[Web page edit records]
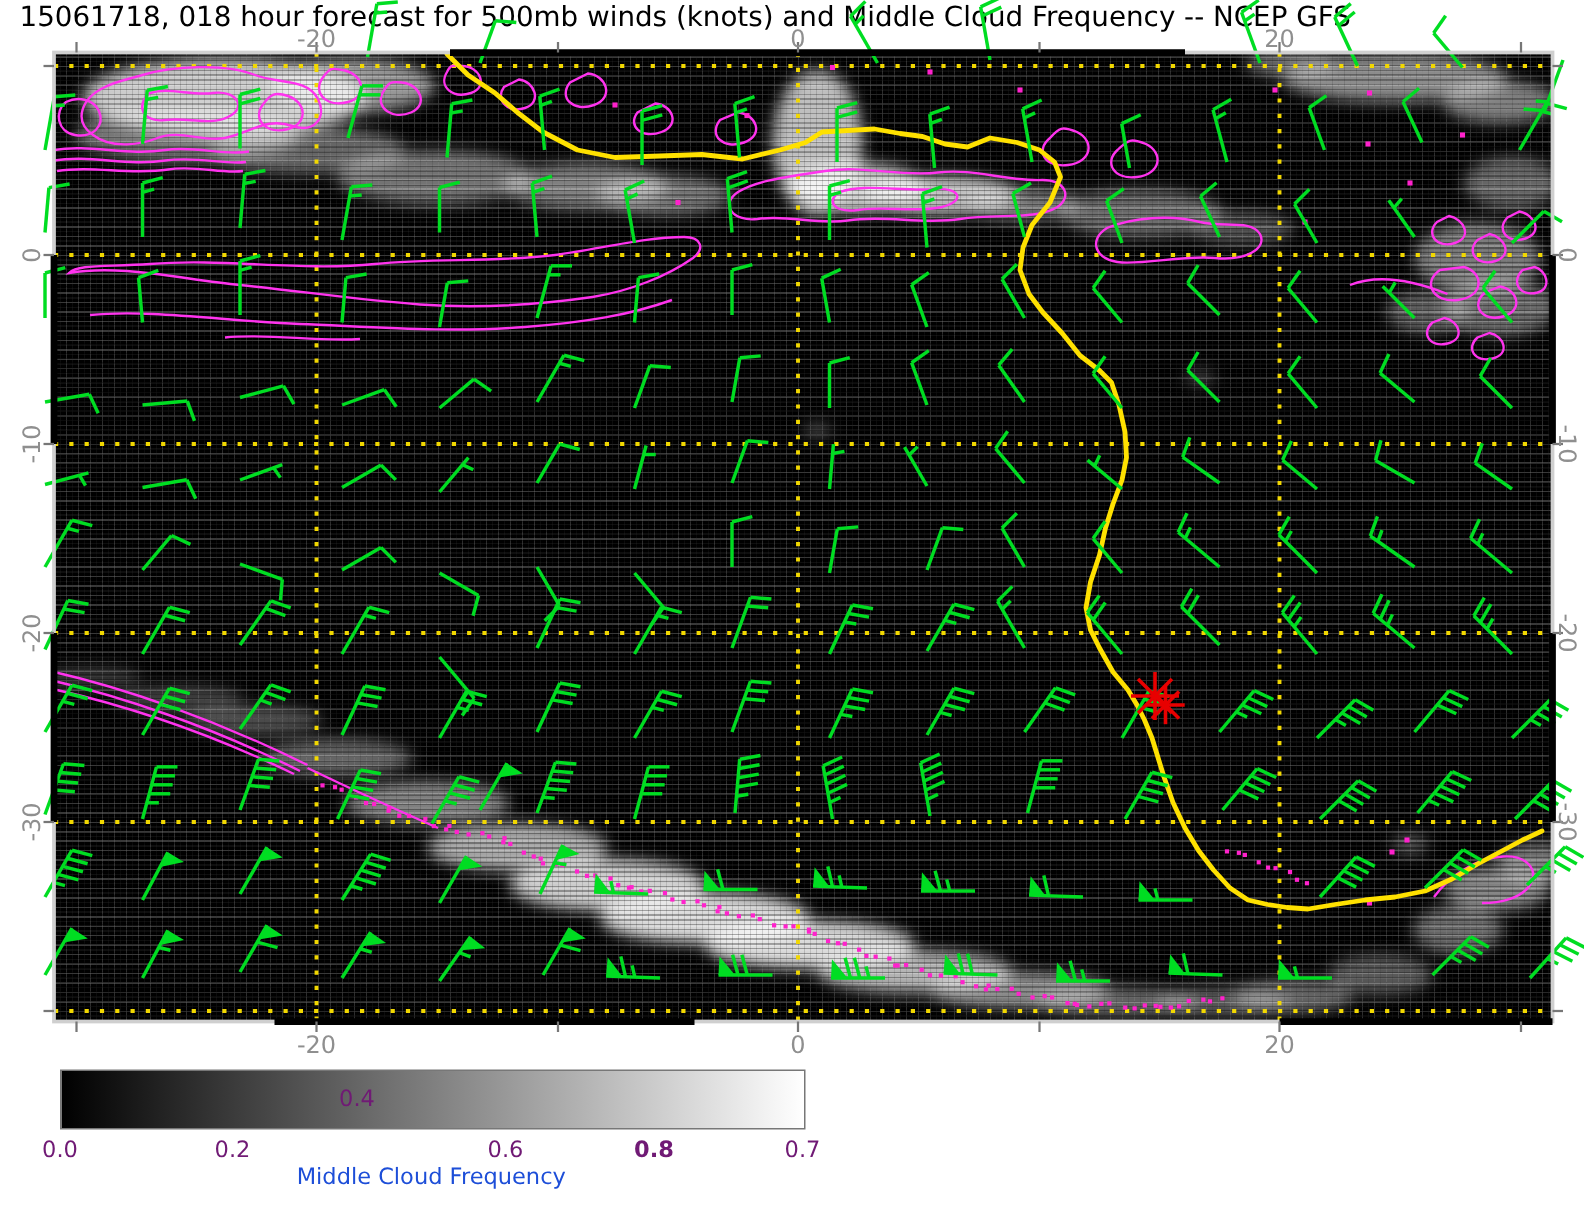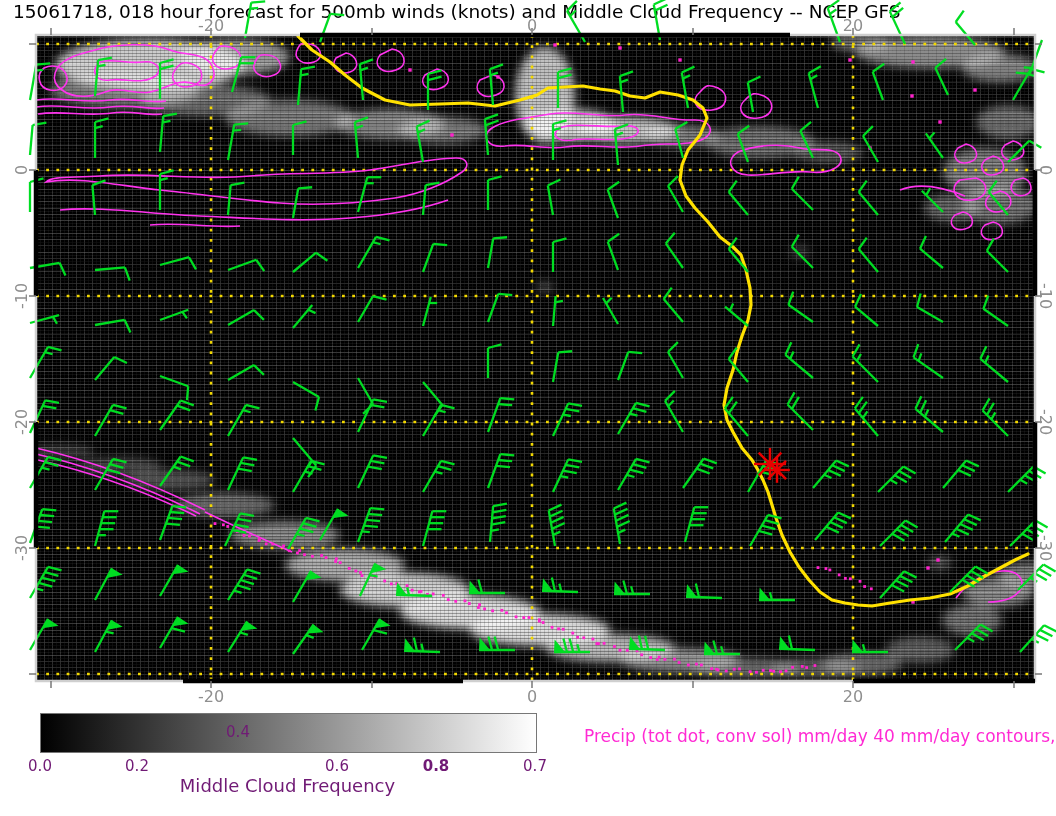--- a/index.html
+++ b/index.html
@@ -904,7 +904,6 @@
     </div>
   <div id="cbcaption" style="left: 287.5px; top: 775px;">Middle Cloud Frequency</div>
 
-  <div id="precip-note" style="left: 584px; top: 726px; color: rgb(255, 42, 212);">Precip (tot dot, conv sol) mm/day 40 mm/day contours,</div>
 </div>
 
 </body></html>

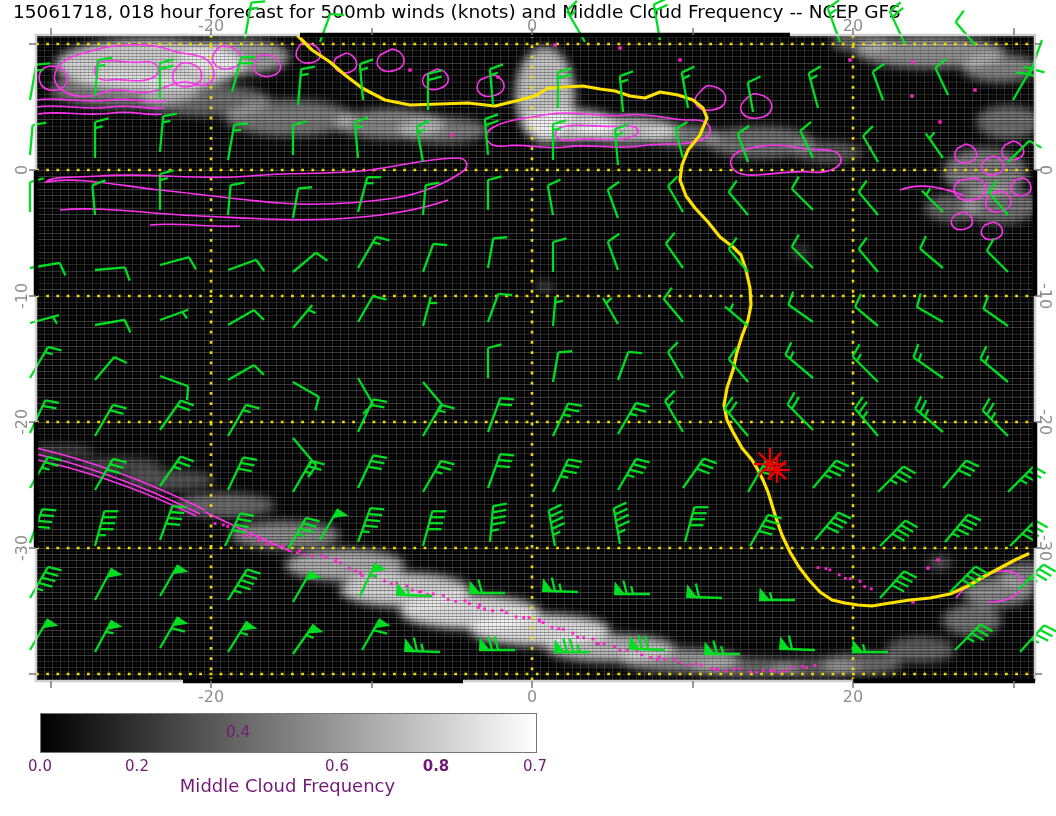--- a/index.html
+++ b/index.html
@@ -896,7 +896,7 @@
   <div id="colorbar" style="left: 40px; top: 713px; width: 495px; height: 38px; background: linear-gradient(90deg, rgb(0, 0, 0), rgb(255, 255, 255));"></div>
   <div id="cb-labels">
       <div class="cblab" style="left: 40px; top: 757px;">0.0</div>
-      <div class="cblab" style="left: 137px; top: 757px;">0.2</div>
+      <div class="cblab" style="left: 155px; top: 757px;">0.2</div>
       <div class="cblab" style="left: 238px; top: 723px;">0.4</div>
       <div class="cblab" style="left: 337px; top: 757px;">0.6</div>
       <div class="cblab" style="left: 436px; top: 757px; font-weight: bold;">0.8</div>

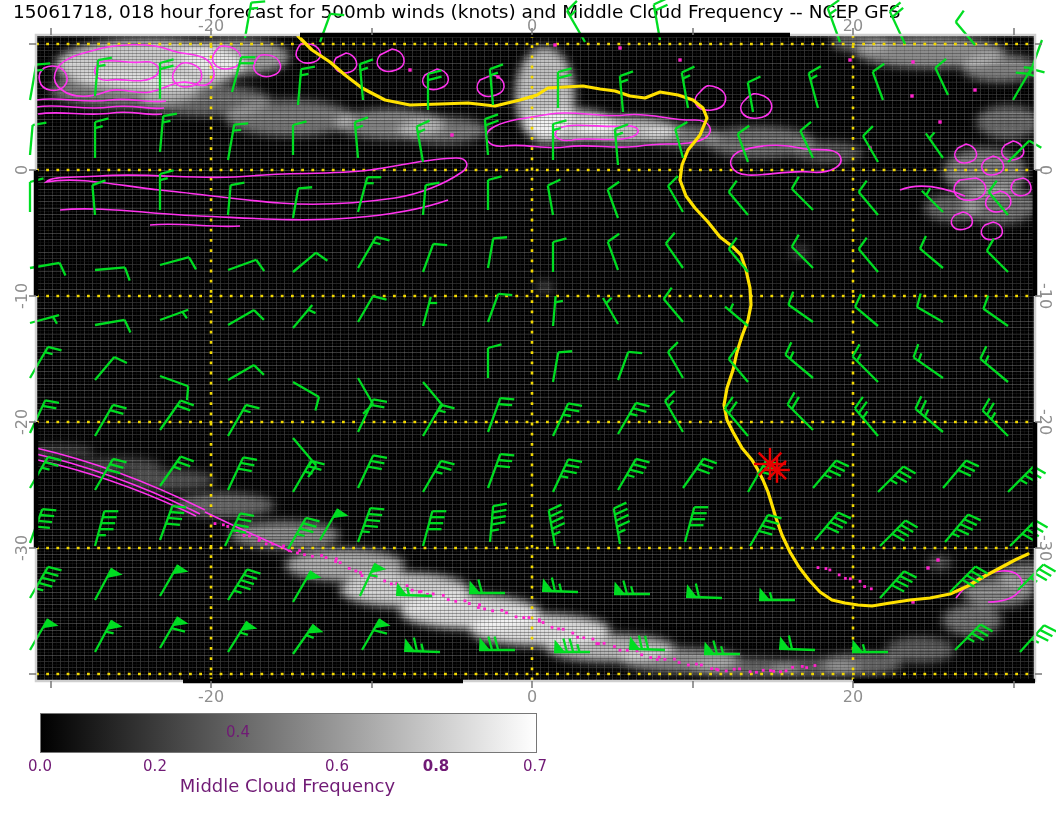--- a/index.html
+++ b/index.html
@@ -24,7 +24,7 @@
   #vec{position:absolute;left:0;top:0;}
   #colorbar{position:absolute;background:linear-gradient(90deg,#000,#fff);border:1px solid #777;}
   .cblab{position:absolute;color:#701a75;font-size:15px;transform:translate(-50%,0);}
-  #cbcaption{position:absolute;color:#701a75;font-size:18px;transform:translate(-50%,0);}
+  #cbcaption{position:absolute;color:#1d4ed8;font-size:15px;transform:translate(-50%,0);}
   #precip-note{position:absolute;font-size:17px;white-space:nowrap;}
 </style>
 </head>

Try it.
Without the pictures, print the records in full, exactly as they appear.

Response box.
--- a/index.html
+++ b/index.html
@@ -904,7 +904,6 @@
     </div>
   <div id="cbcaption" style="left: 287.5px; top: 775px;">Middle Cloud Frequency</div>
 
-  <div id="precip-note" style="left: 584px; top: 726px; color: rgb(255, 42, 212);">Precip (tot dot, conv sol) mm/day 40 mm/day contours,</div>
 </div>
 
 </body></html>

--- a/index.html
+++ b/index.html
@@ -896,7 +896,7 @@
   <div id="colorbar" style="left: 40px; top: 713px; width: 495px; height: 38px; background: linear-gradient(90deg, rgb(0, 0, 0), rgb(255, 255, 255));"></div>
   <div id="cb-labels">
       <div class="cblab" style="left: 40px; top: 757px;">0.0</div>
-      <div class="cblab" style="left: 137px; top: 757px;">0.2</div>
+      <div class="cblab" style="left: 155px; top: 757px;">0.2</div>
       <div class="cblab" style="left: 238px; top: 723px;">0.4</div>
       <div class="cblab" style="left: 337px; top: 757px;">0.6</div>
       <div class="cblab" style="left: 436px; top: 757px; font-weight: bold;">0.8</div>

--- a/index.html
+++ b/index.html
@@ -24,7 +24,7 @@
   #vec{position:absolute;left:0;top:0;}
   #colorbar{position:absolute;background:linear-gradient(90deg,#000,#fff);border:1px solid #777;}
   .cblab{position:absolute;color:#701a75;font-size:15px;transform:translate(-50%,0);}
-  #cbcaption{position:absolute;color:#701a75;font-size:18px;transform:translate(-50%,0);}
+  #cbcaption{position:absolute;color:#1d4ed8;font-size:15px;transform:translate(-50%,0);}
   #precip-note{position:absolute;font-size:17px;white-space:nowrap;}
 </style>
 </head>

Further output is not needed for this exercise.